Before and after images:
────────────────────
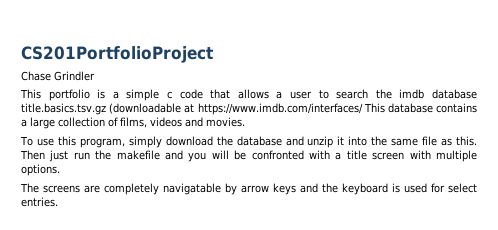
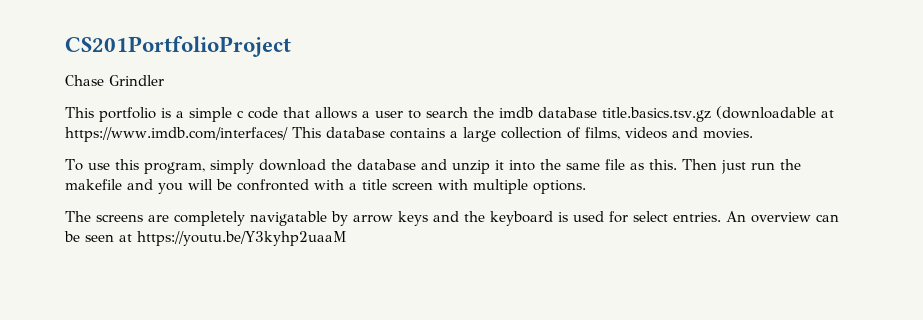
(58, 202) none -> [726,211,839,223] [64,231,347,246] An overview can be seen at https://youtu.be/Y3kyhp2uaaM

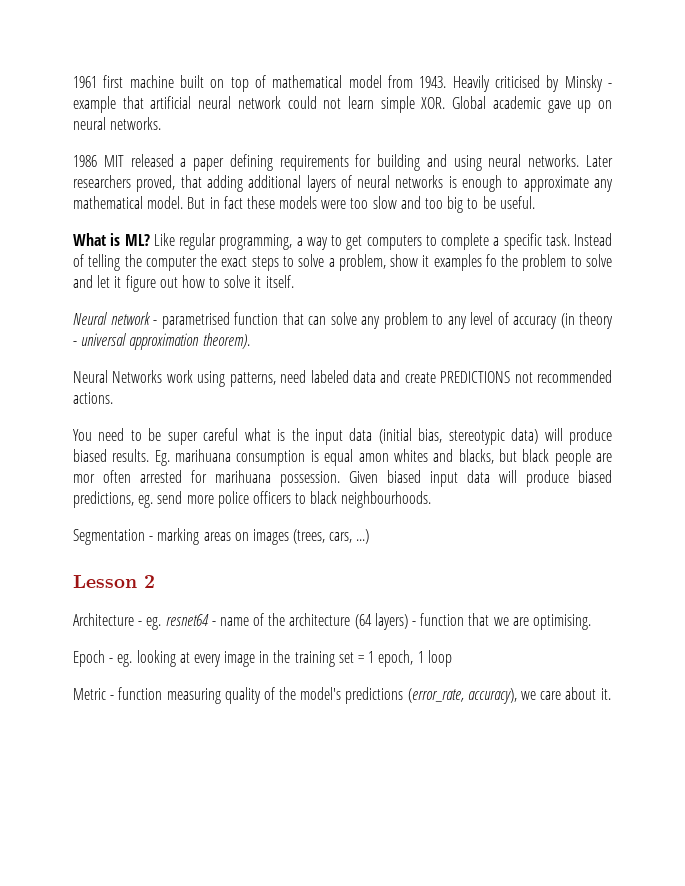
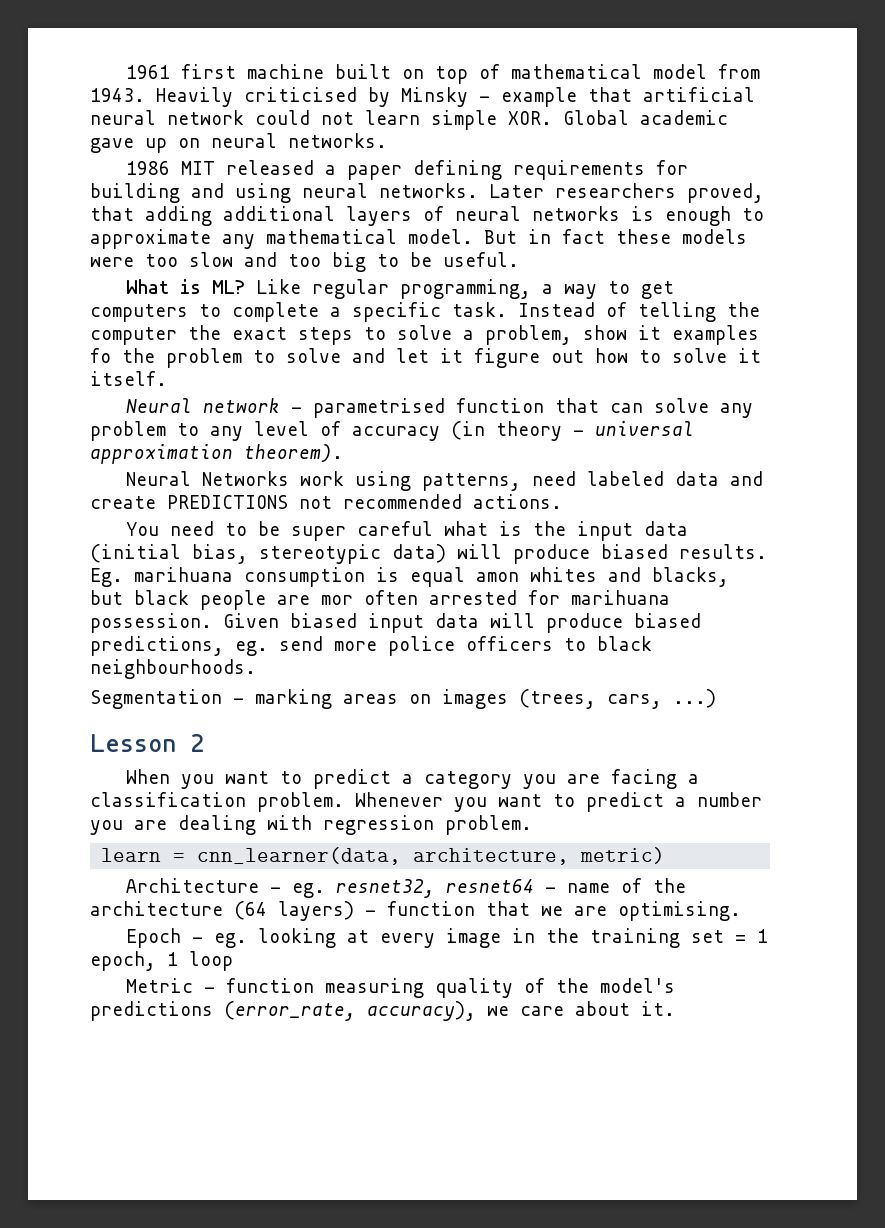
(155, 581) none -> [126,769,700,789] [90,792,762,812] [90,815,532,835] [101,847,666,865] // When you want to predict a category you are facing a classification problem. Whenever you want to predict a number you are dealing with regression problem. // learn = cnn_learner(data, architecture, metric)
(162, 623) none -> [336,879,436,898] resnet32,

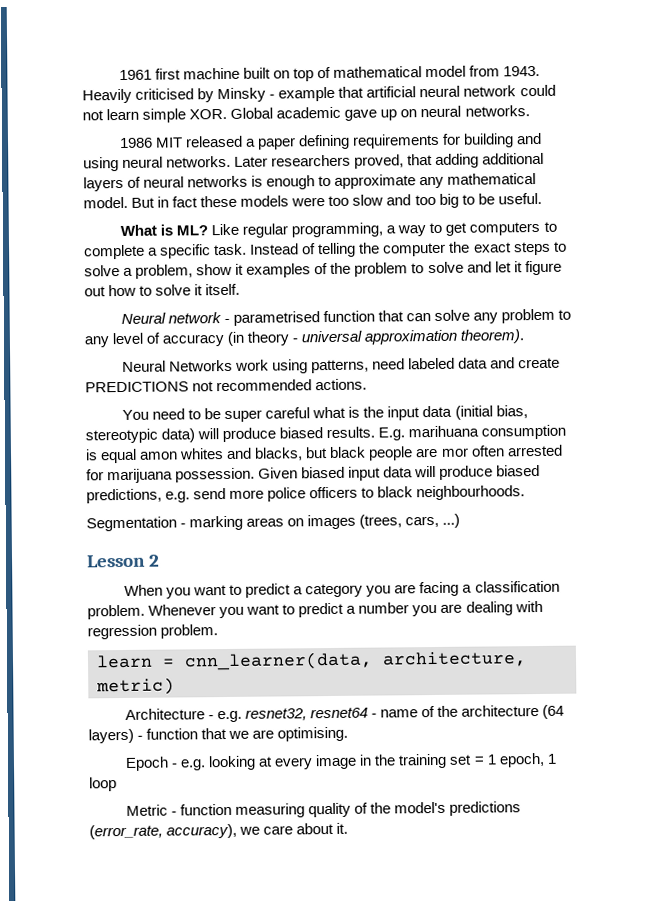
[90,348,111,363] fo -> [314,263,329,275] of
[90,568,123,587] Eg. -> [378,427,406,441] E.g.
[571,590,670,605] marihuana -> [107,468,174,484] marijuana
[235,641,268,656] eg. -> [165,491,191,503] e.g.
[292,883,326,898] eg. -> [217,710,243,723] e.g.
[214,933,248,948] eg. -> [180,759,207,771] e.g.

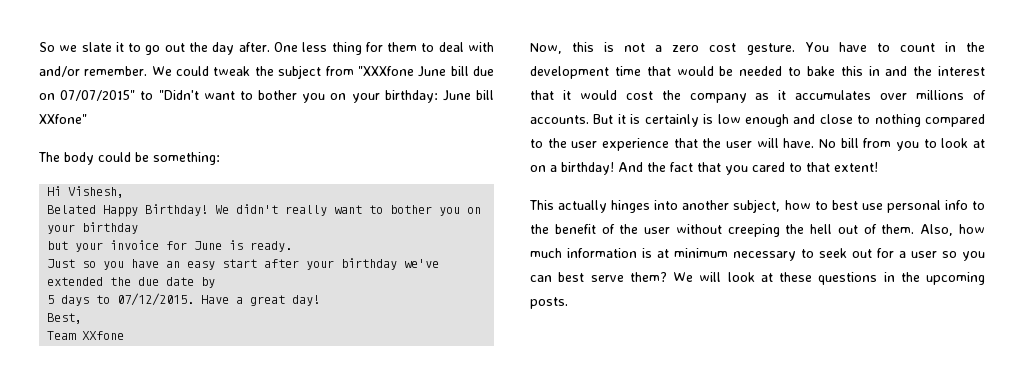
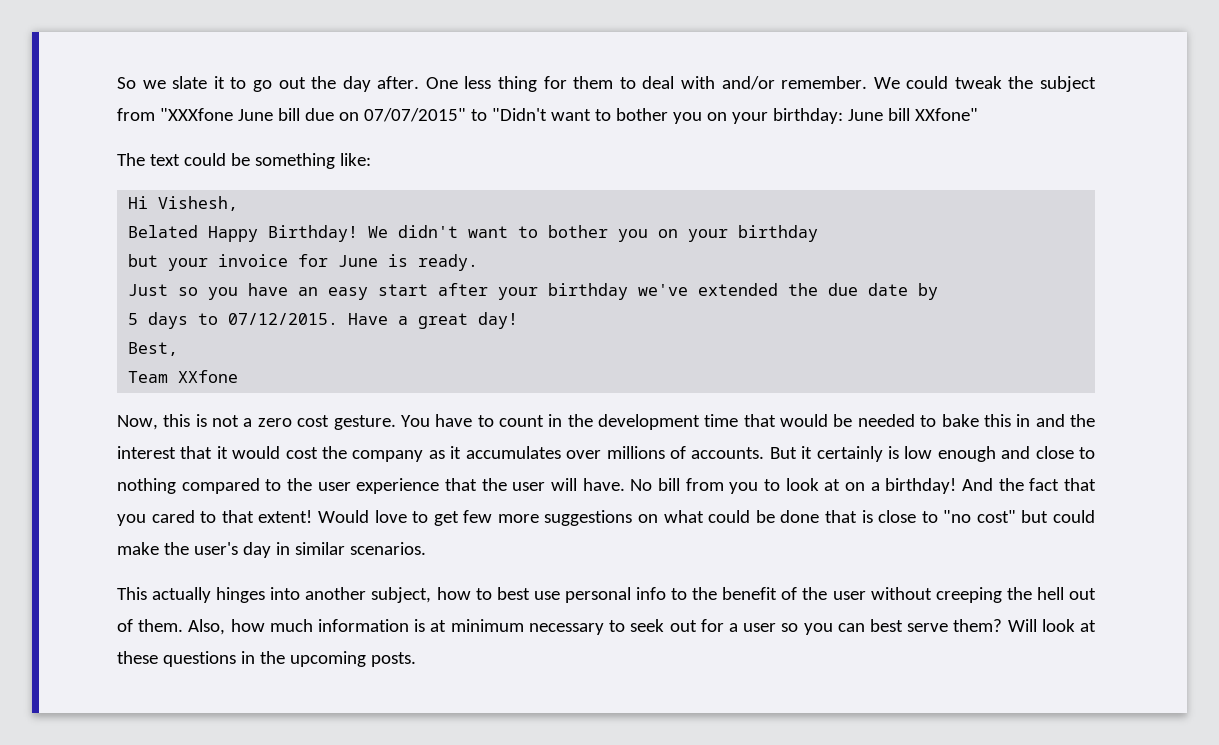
[64,152,220,165] body could be something: -> [149,153,371,169] text could be something like:
[285,205,328,216] really -> (459, 231) none
[630,114,641,124] is -> (813, 452) none
(878, 167) none -> [317,510,1096,526] [117,542,426,558] Would love to get few more suggestions on what could be done that is close to "no cost" but could make the user's day in similar scenarios.
[673,272,722,282] We will -> [1007,619,1037,632] Will

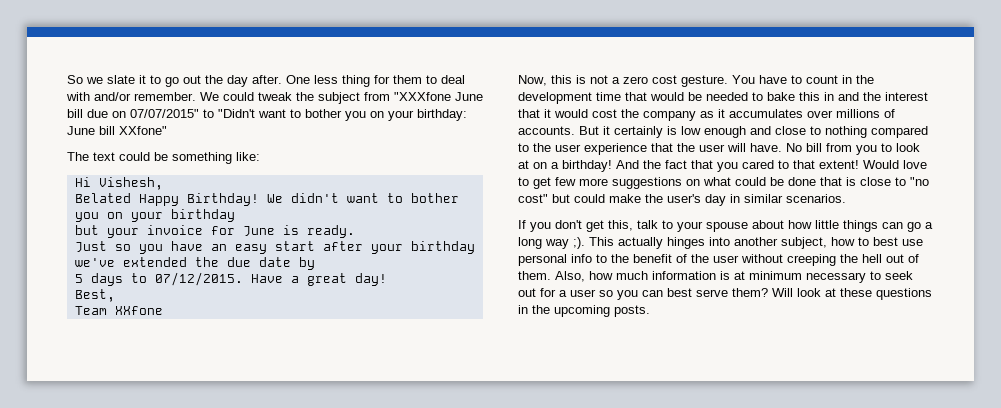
(426, 548) none -> [518,220,933,232] [518,237,585,249] If you don't get this, talk to your spouse about how little things can go a long way ;).

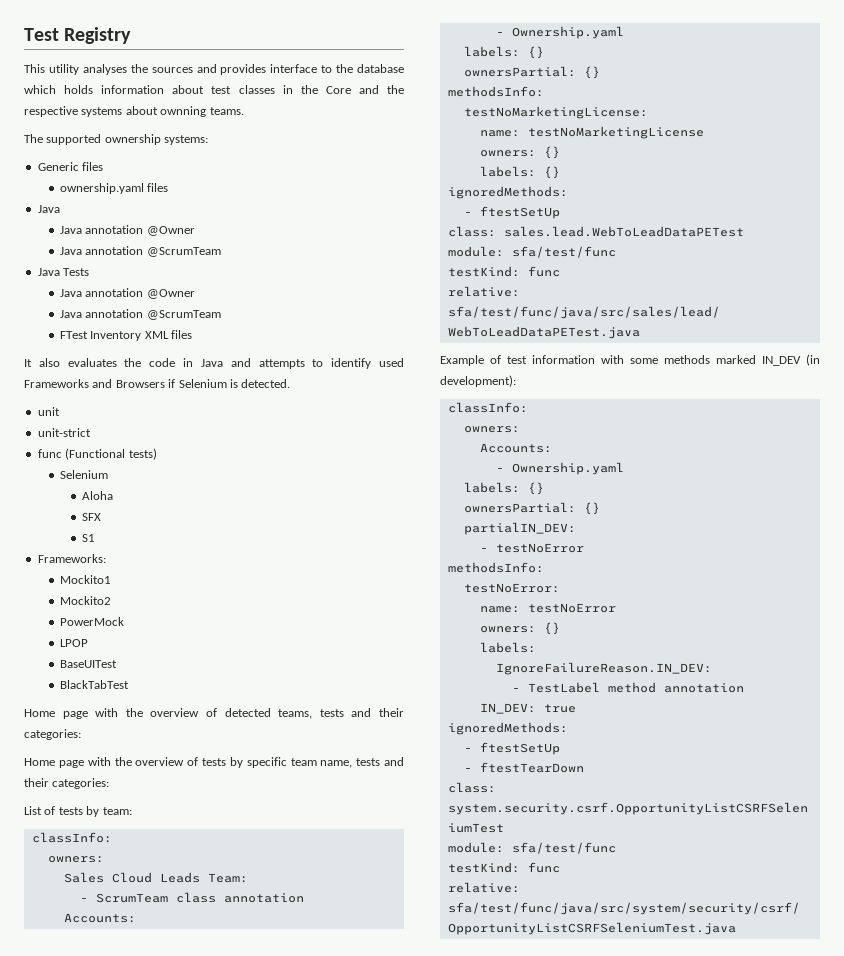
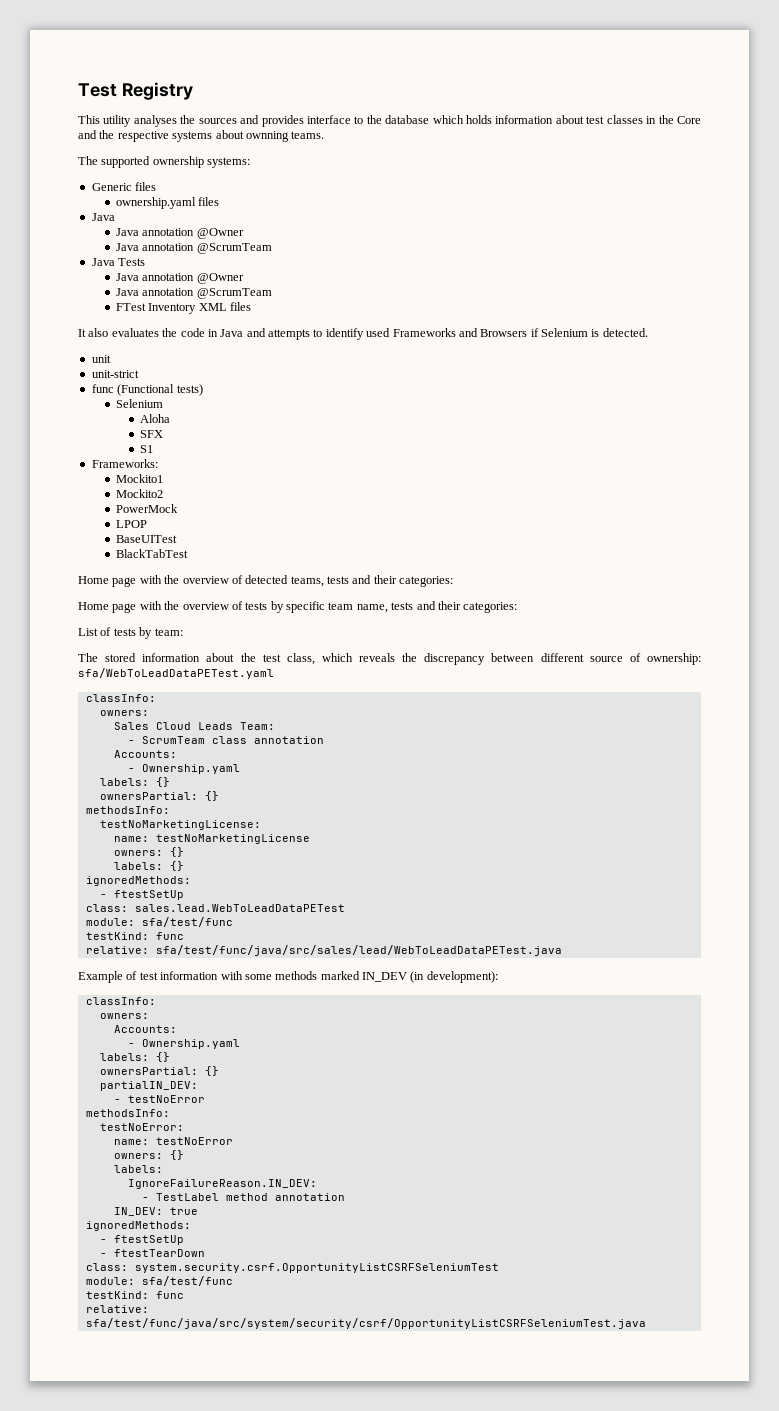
(132, 811) none -> [78,653,701,665] [78,668,274,679] // The stored information about the test class, which reveals the discrepancy between different source of ownership: sfa/WebToLeadDataPETest.yaml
────────────────────
> Problem to work on:
Copy only the part of the records that runs from the first line to the line with "[90,568,123,587] Eg. ->", ends included, leaving pictures out.

> Solution:
(58, 202) none -> [726,211,839,223] [64,231,347,246] An overview can be seen at https://youtu.be/Y3kyhp2uaaM

(155, 581) none -> [126,769,700,789] [90,792,762,812] [90,815,532,835] [101,847,666,865] // When you want to predict a category you are facing a classification problem. Whenever you want to predict a number you are dealing with regression problem. // learn = cnn_learner(data, architecture, metric)
(162, 623) none -> [336,879,436,898] resnet32,

[90,348,111,363] fo -> [314,263,329,275] of
[90,568,123,587] Eg. -> [378,427,406,441] E.g.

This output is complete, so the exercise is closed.